Hello, I’m Jeremy Beaudry. Welcome to my place. Words, photos, drawings et cetera.*
* It's a work in progress.
I am learning to heat the house by burning wood in the cast iron stove. Each stove, I expect, has a unique profile dependent on: the design, the particular manufacturing conditions, the length and path of the chimney, the installation, the location. You do not turn on a stove like a switch on a lamp, or a thermostat. You do not light a fire in a stove and walk away. There is a process to building a fire, slowly, iteratively. Of choosing the kindling, of feeding the right sized logs, of gauging the amount of oxygen needed, of preparing the bed of coals. Of knowing the variability of the flames, and responding in kind with micro-adjustments of position, airflow, fuel. It takes time and attention. Practice, in fact. A fire must be tended.

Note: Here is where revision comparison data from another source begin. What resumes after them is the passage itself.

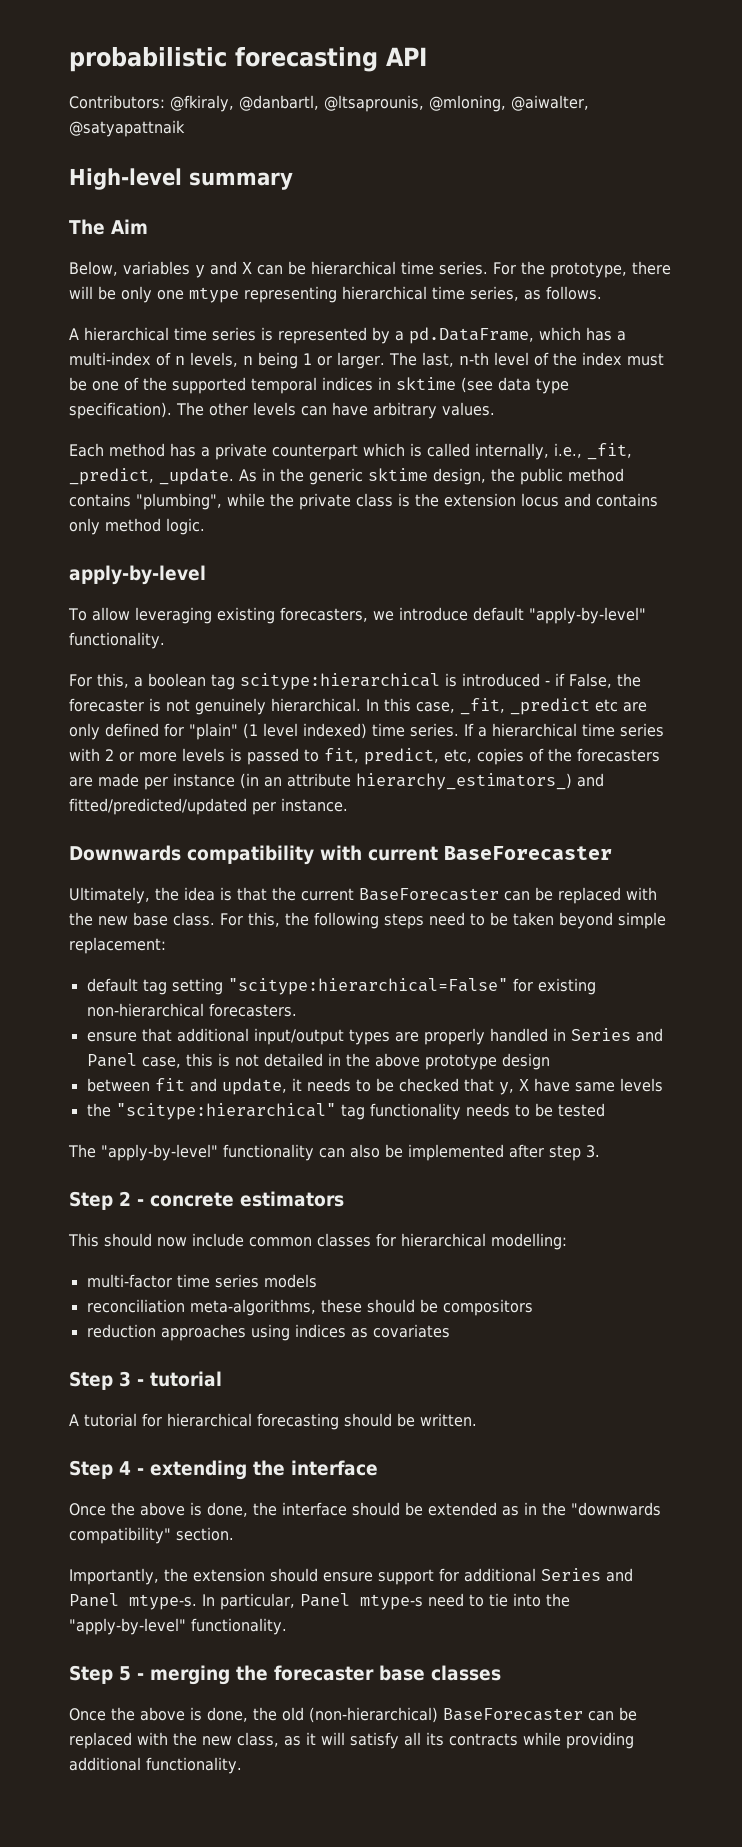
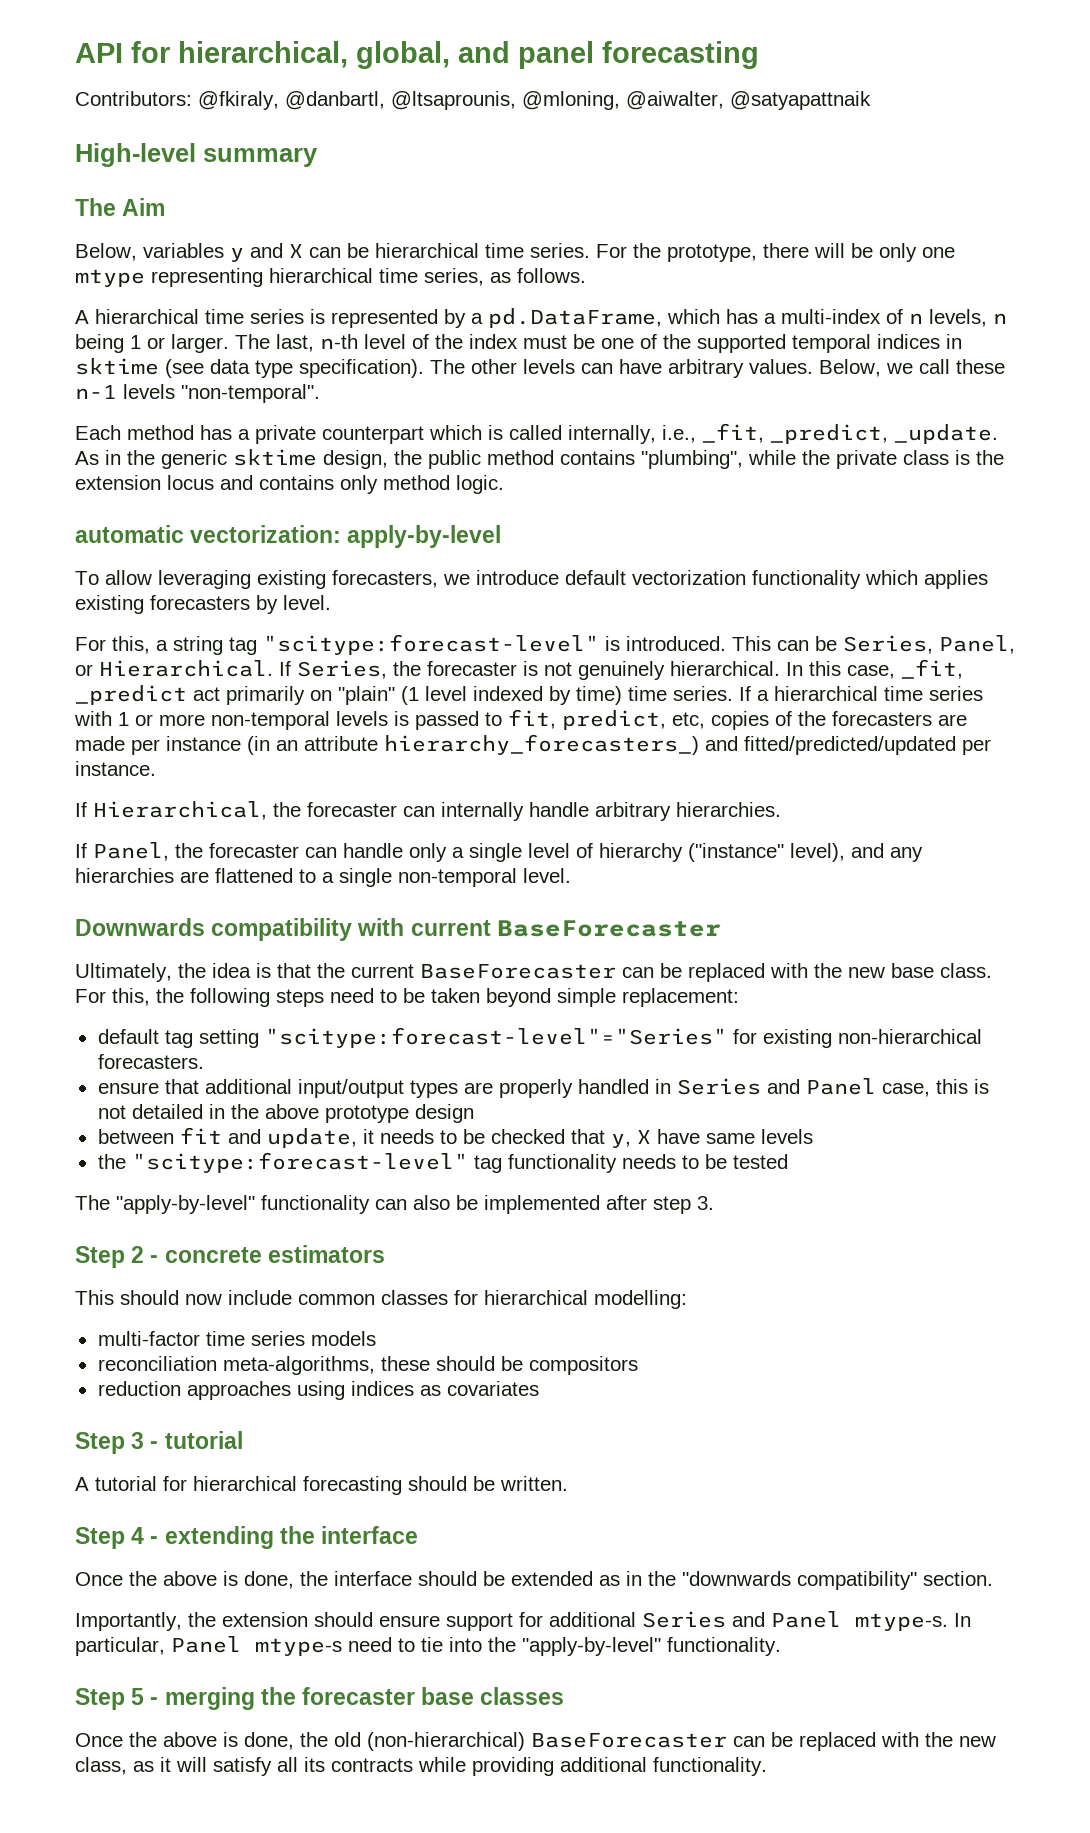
[69,47,427,72] probabilistic forecasting API -> [75,41,759,69] API for hierarchical, global, and panel forecasting
(495, 409) none -> [819,359,1005,377] [75,384,320,403] Below, we call these n-1 levels "non-temporal".
(205, 526) none -> [75,525,342,543] automatic vectorization:
[528,607,646,624] [69,632,165,649] [69,673,612,690] "apply-by-level" functionality. // For this, a boolean tag scitype:hierarchical is introduced - if False, -> [632,570,988,589] [75,595,331,614] [75,634,1015,655] [75,660,387,679] vectorization functionality which applies existing forecasters by level. // For this, a string tag "scitype:forecast-level" is introduced. This can be Series, Panel, or Hierarchical. If Series,
[595,699,647,712] [69,723,367,740] etc are only defined for "plain" (1 level indexed) -> [193,686,622,705] act primarily on "plain" (1 level indexed by time)
[105,749,114,761] 2 -> [118,712,129,726] 1
(177, 757) none -> [211,711,330,730] non-temporal
[356,773,572,790] hierarchy_estimators_) -> [384,734,699,755] hierarchy_forecasters_)
(348, 805) none -> [75,801,781,821] [75,842,923,862] [75,868,571,887] // If Hierarchical, the forecaster can internally handle arbitrary hierarchies. // If Panel, the forecaster can handle only a single level of hierarchy ("instance" level), and any hierarchies are flattened to a single non-temporal level.
[227,978,508,995] "scitype:hierarchical=False" -> [264,1027,727,1048] "scitype:forecast-level"="Series"
[115,1103,336,1120] "scitype:hierarchical" -> [131,1152,468,1173] "scitype:forecast-level"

Up the road behind the house to the stump dump to find the bench and the trash receptacle and the giant pile of dirt and the trail into the woods. Straight ahead, turn left, look up, kneel down, breathe back. Wait, the bench.
I understand this moment, now fixed here in code. Winter sun, stalks, shadow, snow and tracks. Also, me, I, the subject, the protagonist, the invisible. You, there, looking, reading, perhaps waiting.